Available data:
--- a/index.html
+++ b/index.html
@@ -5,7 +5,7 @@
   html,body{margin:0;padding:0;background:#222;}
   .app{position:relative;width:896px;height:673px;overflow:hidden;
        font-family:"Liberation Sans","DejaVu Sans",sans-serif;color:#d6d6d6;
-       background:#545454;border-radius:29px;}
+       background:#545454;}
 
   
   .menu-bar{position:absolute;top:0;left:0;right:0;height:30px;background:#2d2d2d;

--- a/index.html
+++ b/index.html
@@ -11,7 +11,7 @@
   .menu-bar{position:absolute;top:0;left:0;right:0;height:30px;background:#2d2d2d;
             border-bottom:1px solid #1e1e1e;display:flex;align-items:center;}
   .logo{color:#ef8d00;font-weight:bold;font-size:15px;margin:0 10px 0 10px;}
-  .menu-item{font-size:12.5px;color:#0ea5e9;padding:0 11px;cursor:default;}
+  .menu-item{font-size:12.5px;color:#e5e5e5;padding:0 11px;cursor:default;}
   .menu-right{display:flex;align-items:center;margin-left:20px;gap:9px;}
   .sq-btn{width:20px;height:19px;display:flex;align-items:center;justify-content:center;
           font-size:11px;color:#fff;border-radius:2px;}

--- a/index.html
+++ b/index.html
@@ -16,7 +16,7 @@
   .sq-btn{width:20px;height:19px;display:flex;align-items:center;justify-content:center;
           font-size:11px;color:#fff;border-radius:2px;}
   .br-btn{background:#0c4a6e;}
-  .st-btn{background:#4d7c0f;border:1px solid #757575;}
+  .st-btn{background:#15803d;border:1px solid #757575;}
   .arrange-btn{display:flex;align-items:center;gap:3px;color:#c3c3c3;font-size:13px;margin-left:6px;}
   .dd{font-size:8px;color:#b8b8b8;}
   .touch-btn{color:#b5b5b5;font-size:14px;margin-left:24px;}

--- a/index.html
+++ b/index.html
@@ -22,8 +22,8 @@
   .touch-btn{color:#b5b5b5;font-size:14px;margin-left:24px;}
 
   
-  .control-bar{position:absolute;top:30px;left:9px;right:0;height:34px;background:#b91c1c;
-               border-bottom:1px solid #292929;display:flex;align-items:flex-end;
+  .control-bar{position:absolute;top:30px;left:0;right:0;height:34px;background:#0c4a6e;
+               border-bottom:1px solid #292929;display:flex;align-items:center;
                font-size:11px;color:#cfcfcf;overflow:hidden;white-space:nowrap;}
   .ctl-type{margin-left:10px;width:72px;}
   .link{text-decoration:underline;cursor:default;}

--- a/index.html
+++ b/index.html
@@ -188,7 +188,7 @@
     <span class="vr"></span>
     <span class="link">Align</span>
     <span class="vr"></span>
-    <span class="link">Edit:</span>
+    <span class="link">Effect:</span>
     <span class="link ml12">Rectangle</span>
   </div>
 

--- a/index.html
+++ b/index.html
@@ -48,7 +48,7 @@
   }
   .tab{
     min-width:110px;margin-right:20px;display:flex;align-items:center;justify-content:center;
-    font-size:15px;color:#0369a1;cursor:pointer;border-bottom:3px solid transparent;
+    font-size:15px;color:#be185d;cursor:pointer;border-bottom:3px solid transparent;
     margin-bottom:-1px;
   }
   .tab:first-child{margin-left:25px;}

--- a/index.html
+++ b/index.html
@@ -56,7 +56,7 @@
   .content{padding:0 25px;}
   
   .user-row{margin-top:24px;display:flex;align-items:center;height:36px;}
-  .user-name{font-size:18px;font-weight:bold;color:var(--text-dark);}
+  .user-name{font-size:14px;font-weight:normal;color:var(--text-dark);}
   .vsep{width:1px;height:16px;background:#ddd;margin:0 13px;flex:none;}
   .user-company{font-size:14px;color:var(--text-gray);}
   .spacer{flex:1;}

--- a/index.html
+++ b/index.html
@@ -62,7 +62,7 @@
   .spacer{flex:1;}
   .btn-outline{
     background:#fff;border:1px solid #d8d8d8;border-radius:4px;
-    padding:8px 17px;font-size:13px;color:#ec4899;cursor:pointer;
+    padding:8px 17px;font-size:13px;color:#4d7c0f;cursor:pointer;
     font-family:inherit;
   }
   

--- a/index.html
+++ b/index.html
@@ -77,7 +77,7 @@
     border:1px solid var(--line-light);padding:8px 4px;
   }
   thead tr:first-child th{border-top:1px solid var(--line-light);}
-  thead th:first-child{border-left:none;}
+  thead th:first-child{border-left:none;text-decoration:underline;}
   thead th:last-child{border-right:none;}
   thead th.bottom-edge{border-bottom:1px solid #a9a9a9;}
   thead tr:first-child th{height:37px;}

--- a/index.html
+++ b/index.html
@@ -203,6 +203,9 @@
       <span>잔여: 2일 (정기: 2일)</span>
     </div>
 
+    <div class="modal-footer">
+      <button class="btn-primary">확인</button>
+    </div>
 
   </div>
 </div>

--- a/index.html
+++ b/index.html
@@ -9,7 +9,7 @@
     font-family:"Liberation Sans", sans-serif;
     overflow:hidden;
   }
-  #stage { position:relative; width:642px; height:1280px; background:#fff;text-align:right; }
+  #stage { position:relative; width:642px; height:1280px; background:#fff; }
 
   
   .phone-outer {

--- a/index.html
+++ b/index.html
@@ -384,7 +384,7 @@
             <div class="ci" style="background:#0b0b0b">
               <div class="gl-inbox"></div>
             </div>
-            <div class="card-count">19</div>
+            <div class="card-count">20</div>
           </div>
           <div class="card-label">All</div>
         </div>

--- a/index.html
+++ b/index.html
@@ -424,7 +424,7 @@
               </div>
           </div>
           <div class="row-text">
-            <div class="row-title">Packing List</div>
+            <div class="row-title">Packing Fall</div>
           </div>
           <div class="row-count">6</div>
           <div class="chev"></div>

Task objective: Copy out each line of the listing that holds the string "none".

Completed task:
   .vsep{width:1px;height:16px;background:#ddd;margin:0 13px;flex:none;}
-  thead th:first-child{border-left:none;}
+  thead th:first-child{border-left:none;text-decoration:underline;}
   thead th:last-child{border-right:none;}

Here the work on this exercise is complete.